> _ABOUT THIS EXERCISE_
The records below are to be reproduced exactly, with every picture left out.

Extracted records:

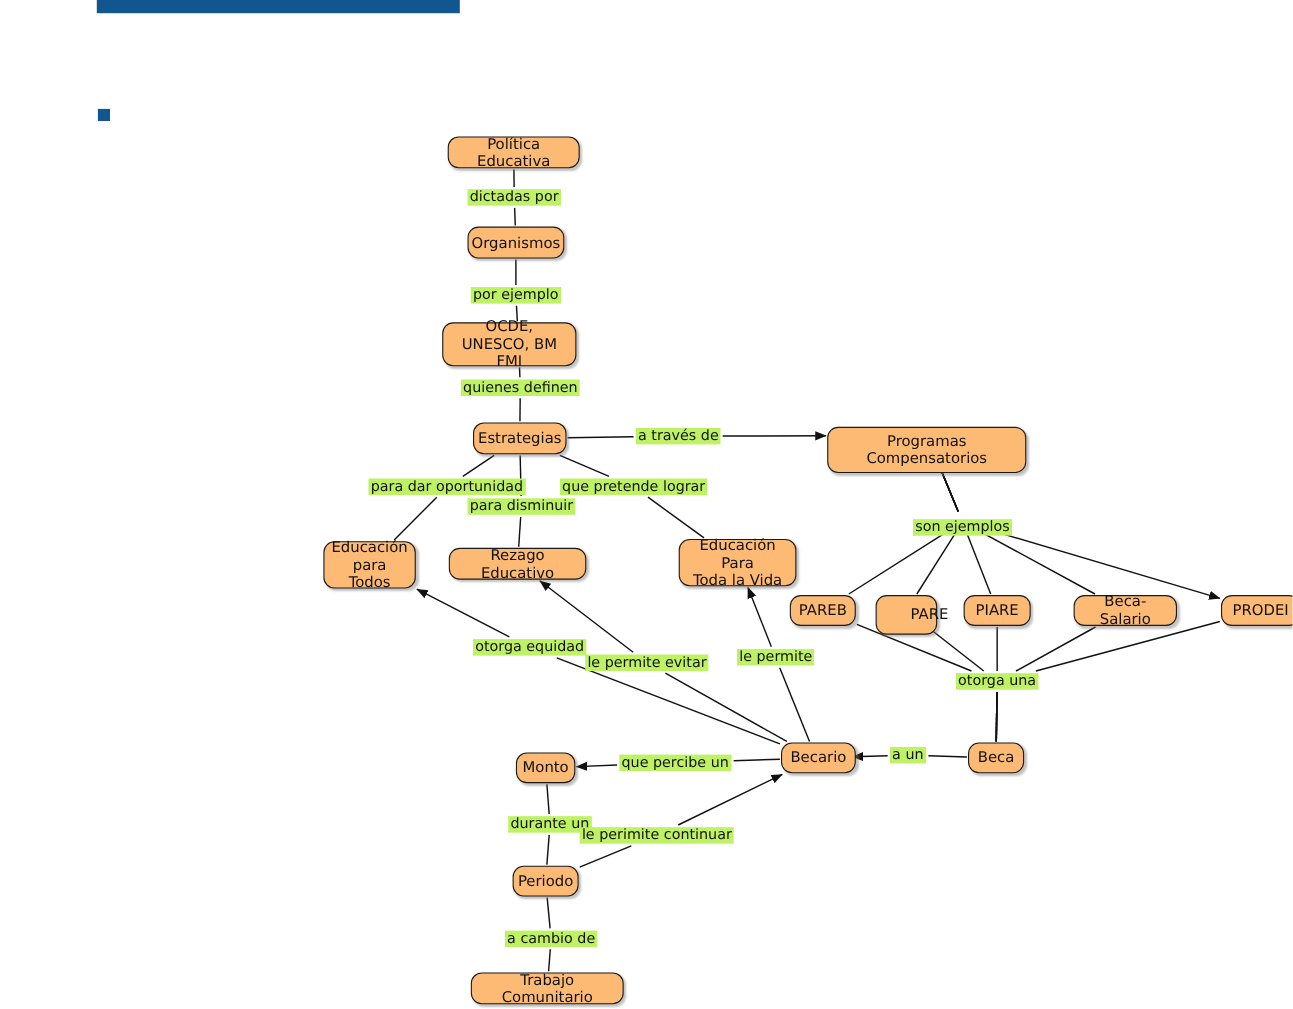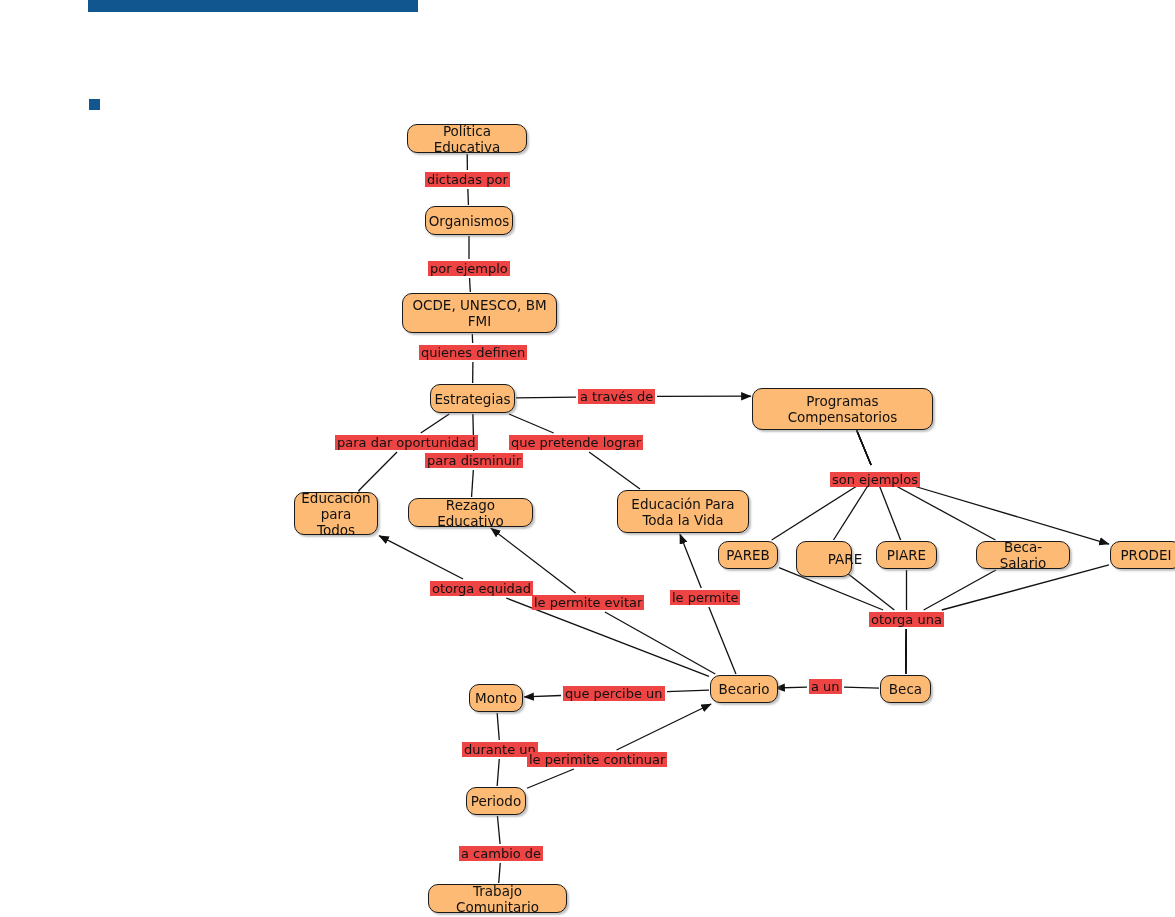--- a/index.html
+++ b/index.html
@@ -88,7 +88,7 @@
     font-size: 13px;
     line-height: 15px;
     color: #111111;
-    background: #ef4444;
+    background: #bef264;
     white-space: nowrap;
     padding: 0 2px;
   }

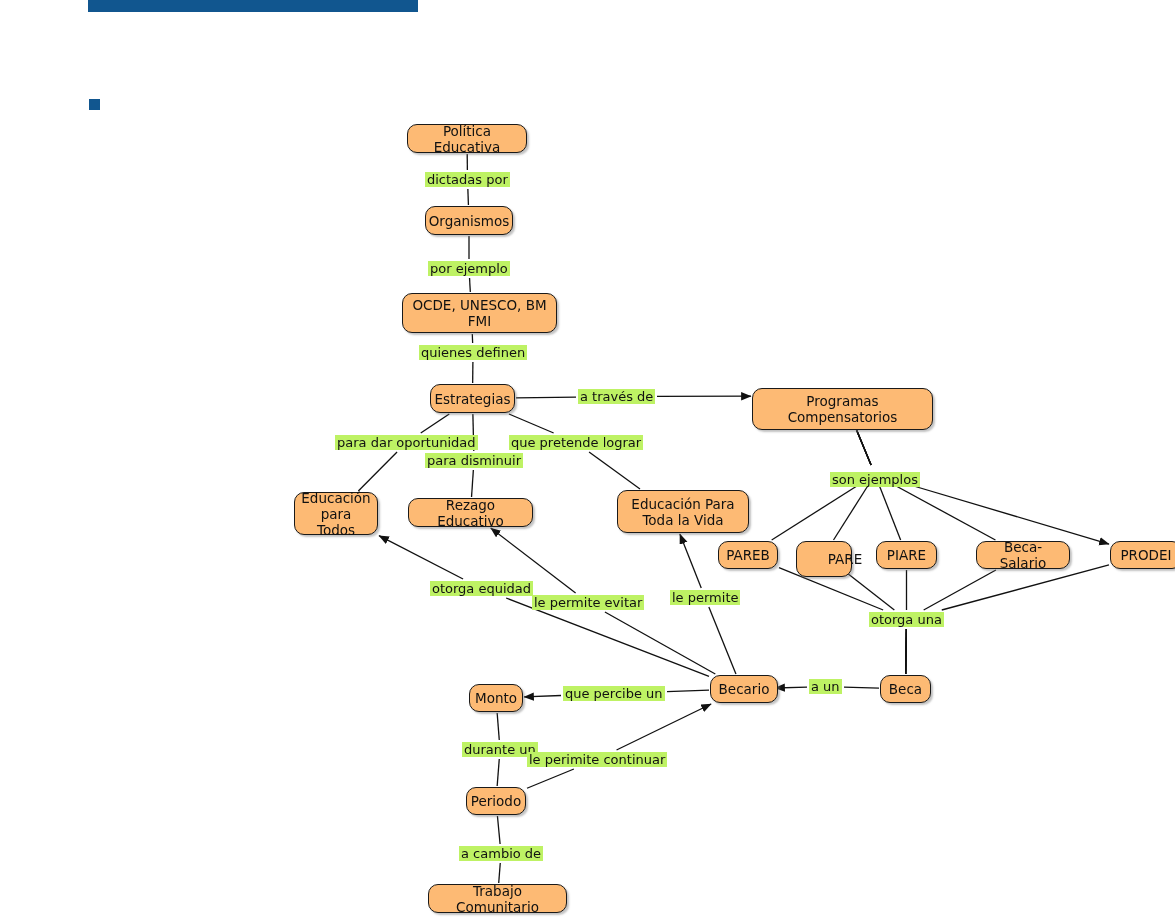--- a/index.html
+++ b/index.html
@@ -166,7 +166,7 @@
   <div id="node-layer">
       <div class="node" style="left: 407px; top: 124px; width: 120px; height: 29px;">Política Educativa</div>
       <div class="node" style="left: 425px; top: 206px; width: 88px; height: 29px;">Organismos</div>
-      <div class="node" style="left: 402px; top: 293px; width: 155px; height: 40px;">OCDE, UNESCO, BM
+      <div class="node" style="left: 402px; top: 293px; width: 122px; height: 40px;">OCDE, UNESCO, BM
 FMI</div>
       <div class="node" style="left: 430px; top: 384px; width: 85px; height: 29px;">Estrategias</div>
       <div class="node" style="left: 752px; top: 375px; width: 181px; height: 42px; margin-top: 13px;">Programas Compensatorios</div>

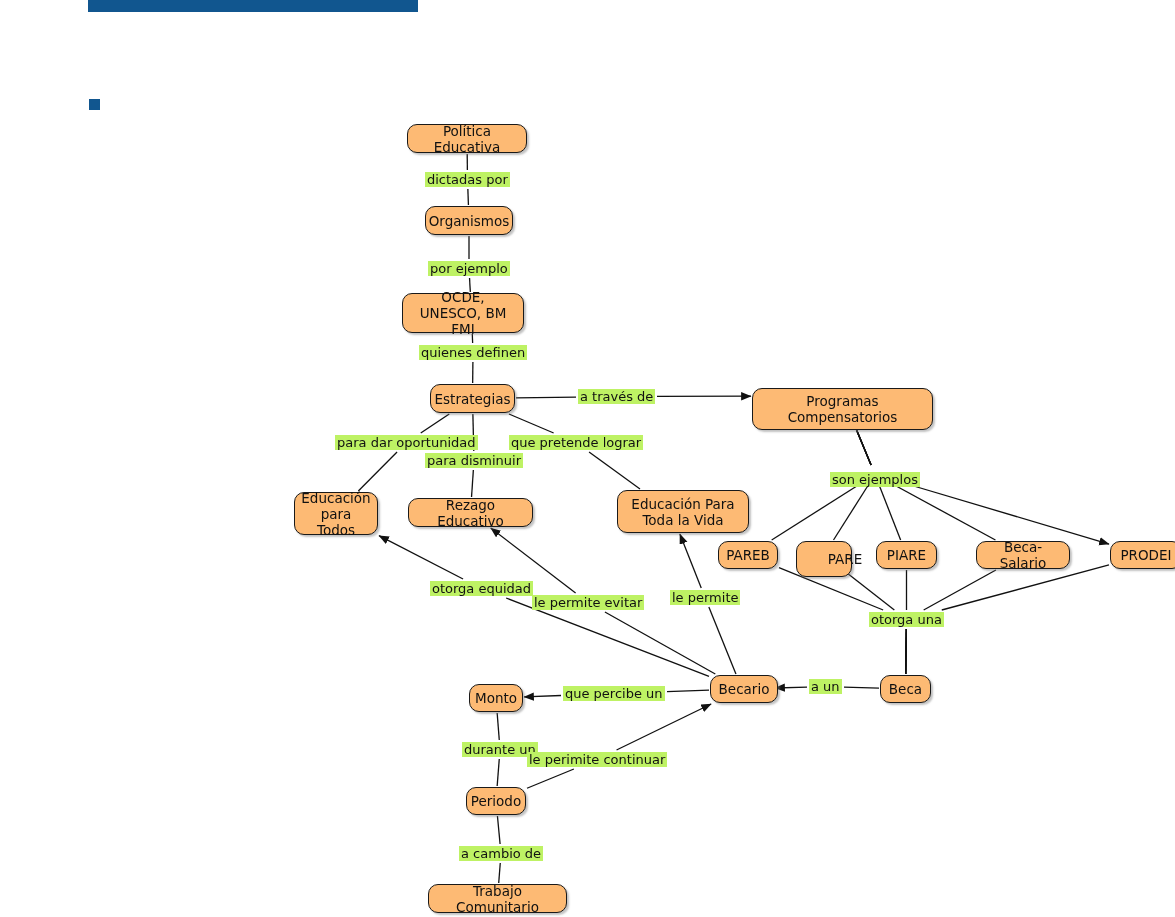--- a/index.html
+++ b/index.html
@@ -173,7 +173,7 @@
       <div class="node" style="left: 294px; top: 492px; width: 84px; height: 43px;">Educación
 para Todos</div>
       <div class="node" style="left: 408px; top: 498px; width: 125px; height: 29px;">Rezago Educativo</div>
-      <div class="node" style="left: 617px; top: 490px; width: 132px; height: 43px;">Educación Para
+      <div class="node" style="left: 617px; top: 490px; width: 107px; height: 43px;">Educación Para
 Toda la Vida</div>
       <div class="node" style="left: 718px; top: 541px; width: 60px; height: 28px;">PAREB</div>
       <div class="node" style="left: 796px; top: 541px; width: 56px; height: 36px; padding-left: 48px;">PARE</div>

> _SOLUTION FOR THIS EXERCISE_
--- a/index.html
+++ b/index.html
@@ -88,7 +88,7 @@
     font-size: 13px;
     line-height: 15px;
     color: #111111;
-    background: #ef4444;
+    background: #bef264;
     white-space: nowrap;
     padding: 0 2px;
   }

--- a/index.html
+++ b/index.html
@@ -166,7 +166,7 @@
   <div id="node-layer">
       <div class="node" style="left: 407px; top: 124px; width: 120px; height: 29px;">Política Educativa</div>
       <div class="node" style="left: 425px; top: 206px; width: 88px; height: 29px;">Organismos</div>
-      <div class="node" style="left: 402px; top: 293px; width: 155px; height: 40px;">OCDE, UNESCO, BM
+      <div class="node" style="left: 402px; top: 293px; width: 122px; height: 40px;">OCDE, UNESCO, BM
 FMI</div>
       <div class="node" style="left: 430px; top: 384px; width: 85px; height: 29px;">Estrategias</div>
       <div class="node" style="left: 752px; top: 375px; width: 181px; height: 42px; margin-top: 13px;">Programas Compensatorios</div>

--- a/index.html
+++ b/index.html
@@ -173,7 +173,7 @@
       <div class="node" style="left: 294px; top: 492px; width: 84px; height: 43px;">Educación
 para Todos</div>
       <div class="node" style="left: 408px; top: 498px; width: 125px; height: 29px;">Rezago Educativo</div>
-      <div class="node" style="left: 617px; top: 490px; width: 132px; height: 43px;">Educación Para
+      <div class="node" style="left: 617px; top: 490px; width: 107px; height: 43px;">Educación Para
 Toda la Vida</div>
       <div class="node" style="left: 718px; top: 541px; width: 60px; height: 28px;">PAREB</div>
       <div class="node" style="left: 796px; top: 541px; width: 56px; height: 36px; padding-left: 48px;">PARE</div>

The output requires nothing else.